Which lines of the data hold the word "none"? Copy all of them.
── Data supplied ──
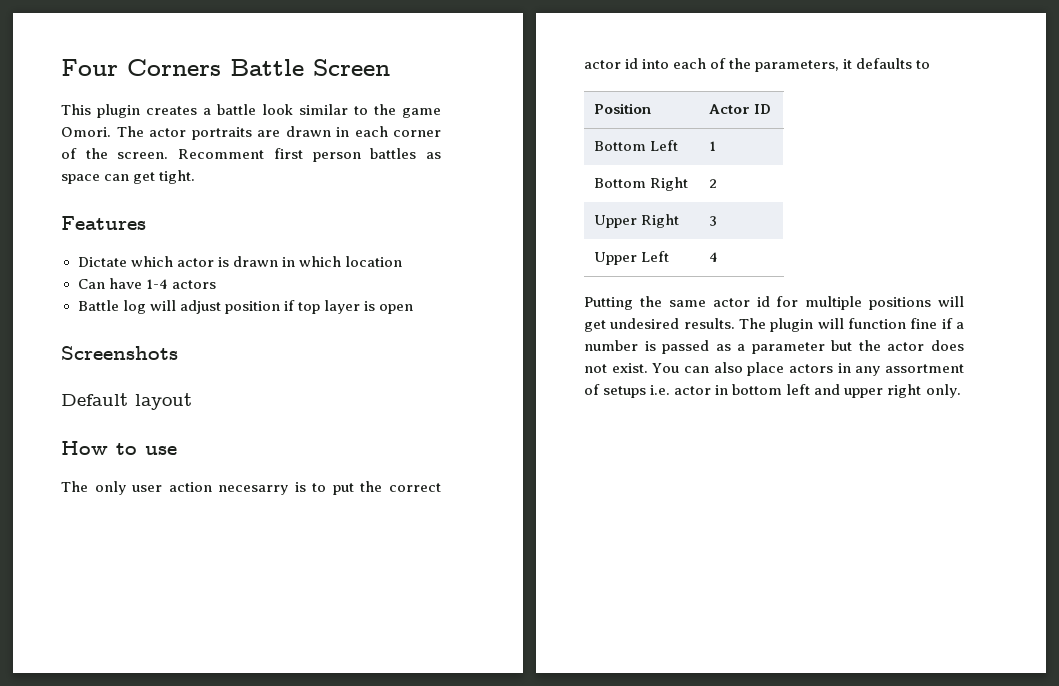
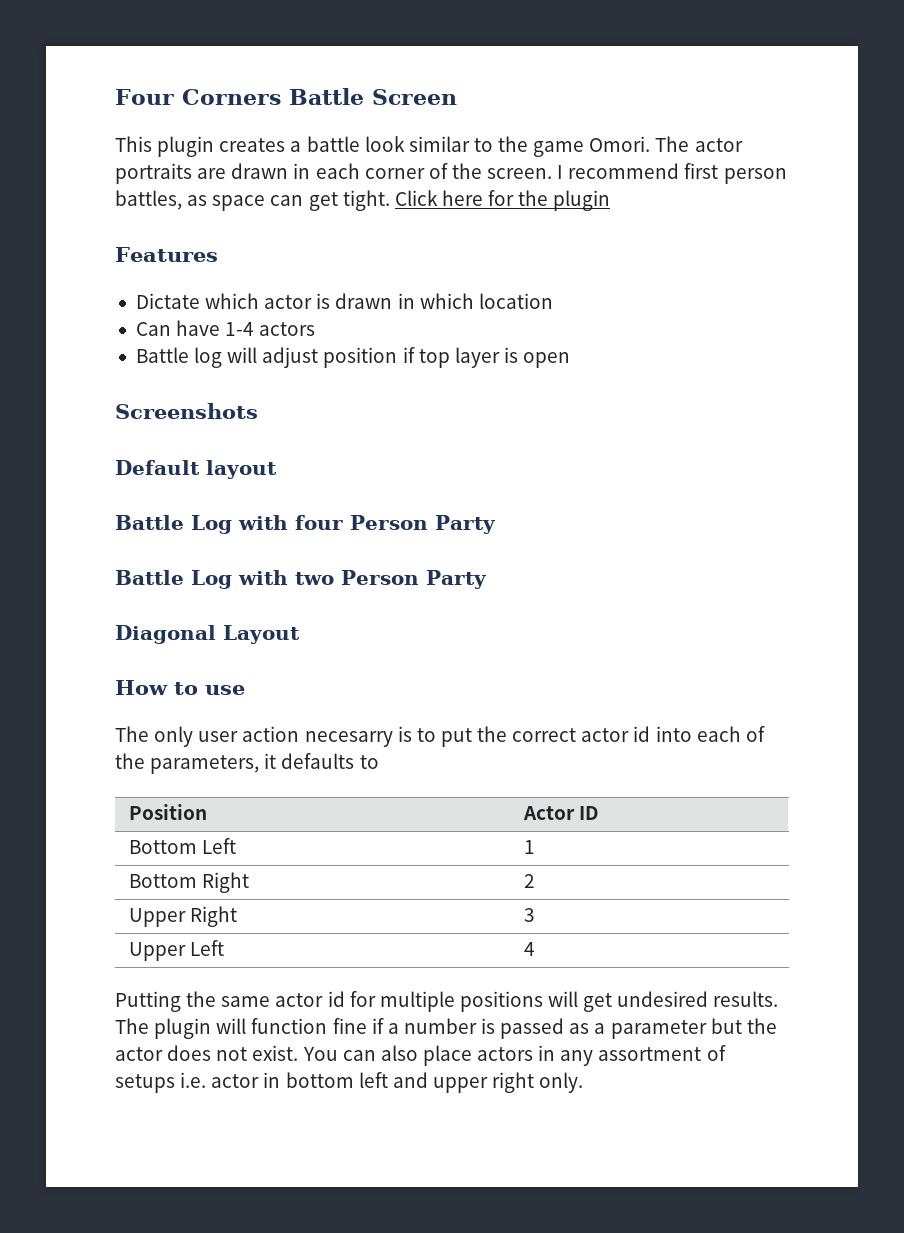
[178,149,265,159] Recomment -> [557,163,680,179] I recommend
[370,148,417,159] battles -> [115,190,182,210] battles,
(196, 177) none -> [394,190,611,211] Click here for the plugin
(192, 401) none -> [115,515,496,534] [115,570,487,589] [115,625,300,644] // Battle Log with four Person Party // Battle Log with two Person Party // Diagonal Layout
───
── Data supplied ──
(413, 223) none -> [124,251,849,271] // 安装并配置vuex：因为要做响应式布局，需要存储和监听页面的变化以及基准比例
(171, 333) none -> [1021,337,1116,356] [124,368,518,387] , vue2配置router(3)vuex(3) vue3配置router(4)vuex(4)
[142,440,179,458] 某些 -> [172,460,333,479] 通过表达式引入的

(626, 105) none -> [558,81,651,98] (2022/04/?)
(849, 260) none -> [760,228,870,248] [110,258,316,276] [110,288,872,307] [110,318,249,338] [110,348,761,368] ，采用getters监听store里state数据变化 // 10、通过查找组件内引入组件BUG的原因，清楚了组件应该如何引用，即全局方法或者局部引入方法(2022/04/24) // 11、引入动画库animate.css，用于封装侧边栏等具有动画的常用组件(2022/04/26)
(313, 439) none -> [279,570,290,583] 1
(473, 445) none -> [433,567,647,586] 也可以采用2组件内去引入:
───
── Data supplied ──
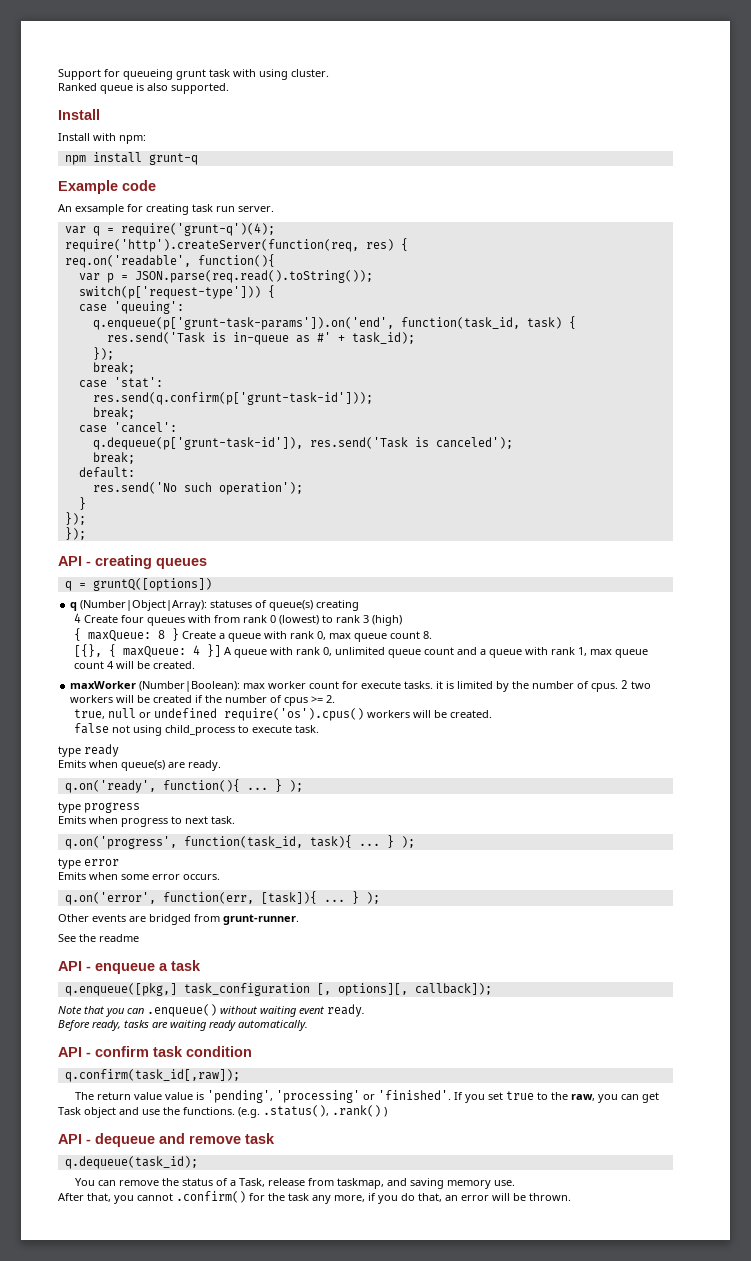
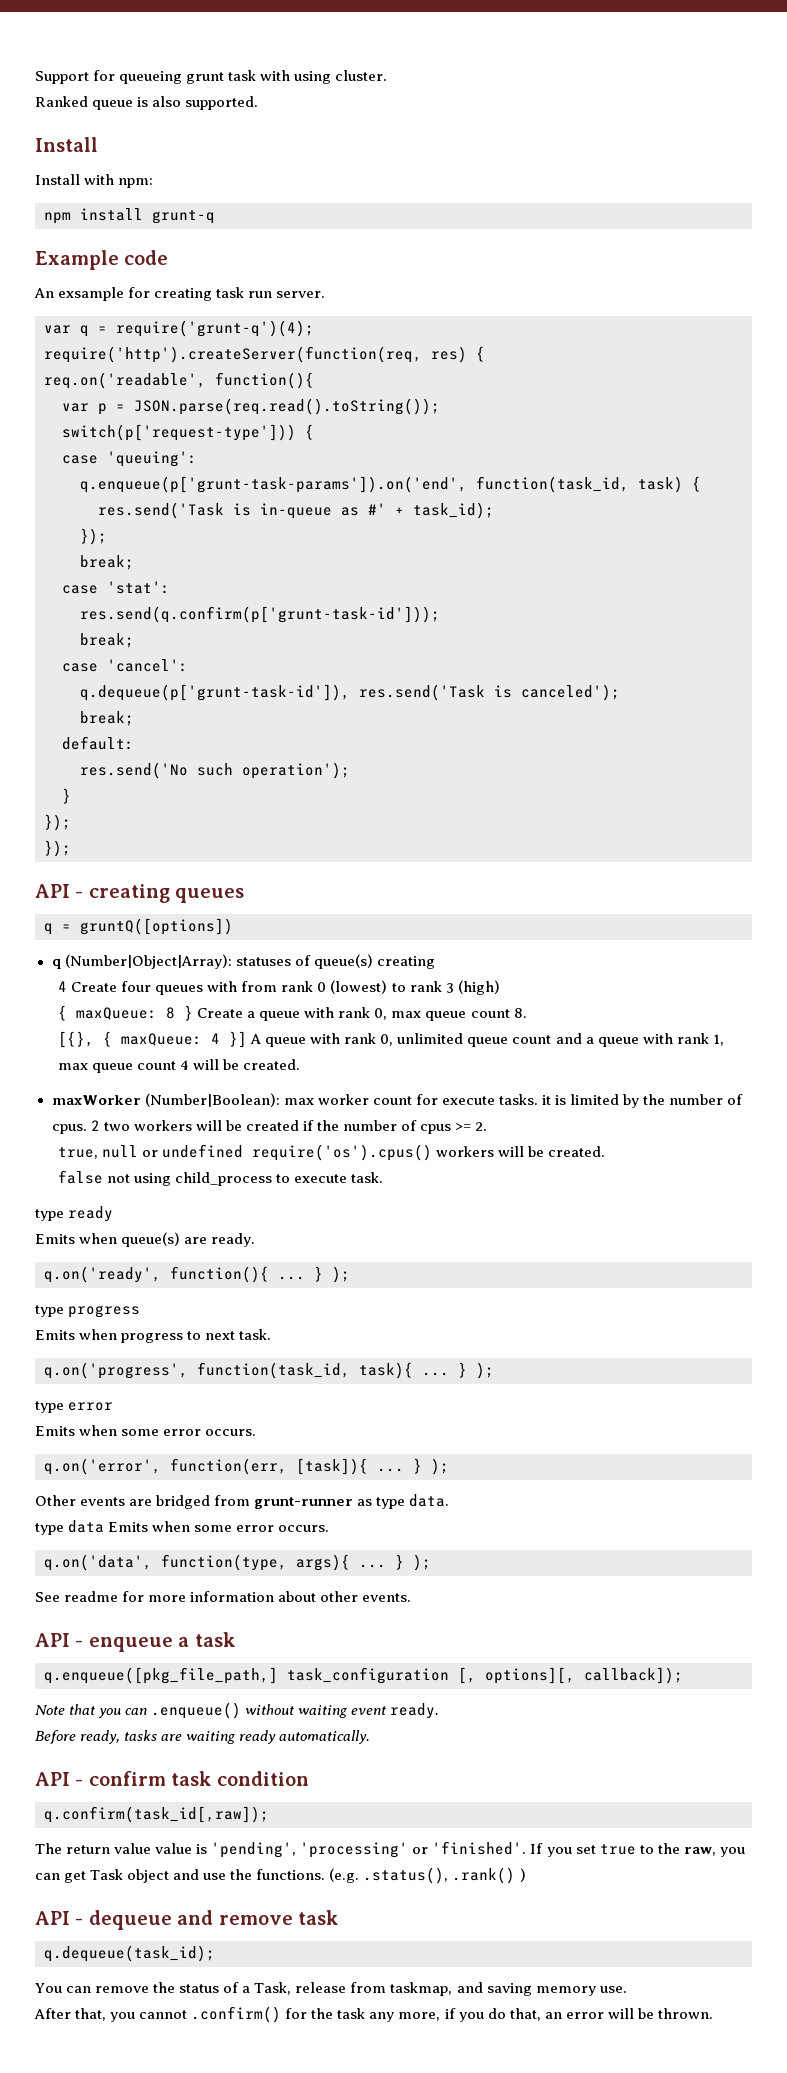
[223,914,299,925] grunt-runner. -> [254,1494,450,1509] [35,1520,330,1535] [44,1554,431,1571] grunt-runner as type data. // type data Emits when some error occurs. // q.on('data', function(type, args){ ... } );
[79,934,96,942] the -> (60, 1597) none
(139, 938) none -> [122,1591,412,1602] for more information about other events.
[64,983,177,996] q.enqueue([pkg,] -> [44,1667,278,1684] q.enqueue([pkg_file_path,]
───
Output below ▸
(196, 177) none -> [394,190,611,211] Click here for the plugin
(192, 401) none -> [115,515,496,534] [115,570,487,589] [115,625,300,644] // Battle Log with four Person Party // Battle Log with two Person Party // Diagonal Layout
(413, 223) none -> [124,251,849,271] // 安装并配置vuex：因为要做响应式布局，需要存储和监听页面的变化以及基准比例
(171, 333) none -> [1021,337,1116,356] [124,368,518,387] , vue2配置router(3)vuex(3) vue3配置router(4)vuex(4)
(626, 105) none -> [558,81,651,98] (2022/04/?)
(849, 260) none -> [760,228,870,248] [110,258,316,276] [110,288,872,307] [110,318,249,338] [110,348,761,368] ，采用getters监听store里state数据变化 // 10、通过查找组件内引入组件BUG的原因，清楚了组件应该如何引用，即全局方法或者局部引入方法(2022/04/24) // 11、引入动画库animate.css，用于封装侧边栏等具有动画的常用组件(2022/04/26)
(313, 439) none -> [279,570,290,583] 1
(473, 445) none -> [433,567,647,586] 也可以采用2组件内去引入:
[79,934,96,942] the -> (60, 1597) none
(139, 938) none -> [122,1591,412,1602] for more information about other events.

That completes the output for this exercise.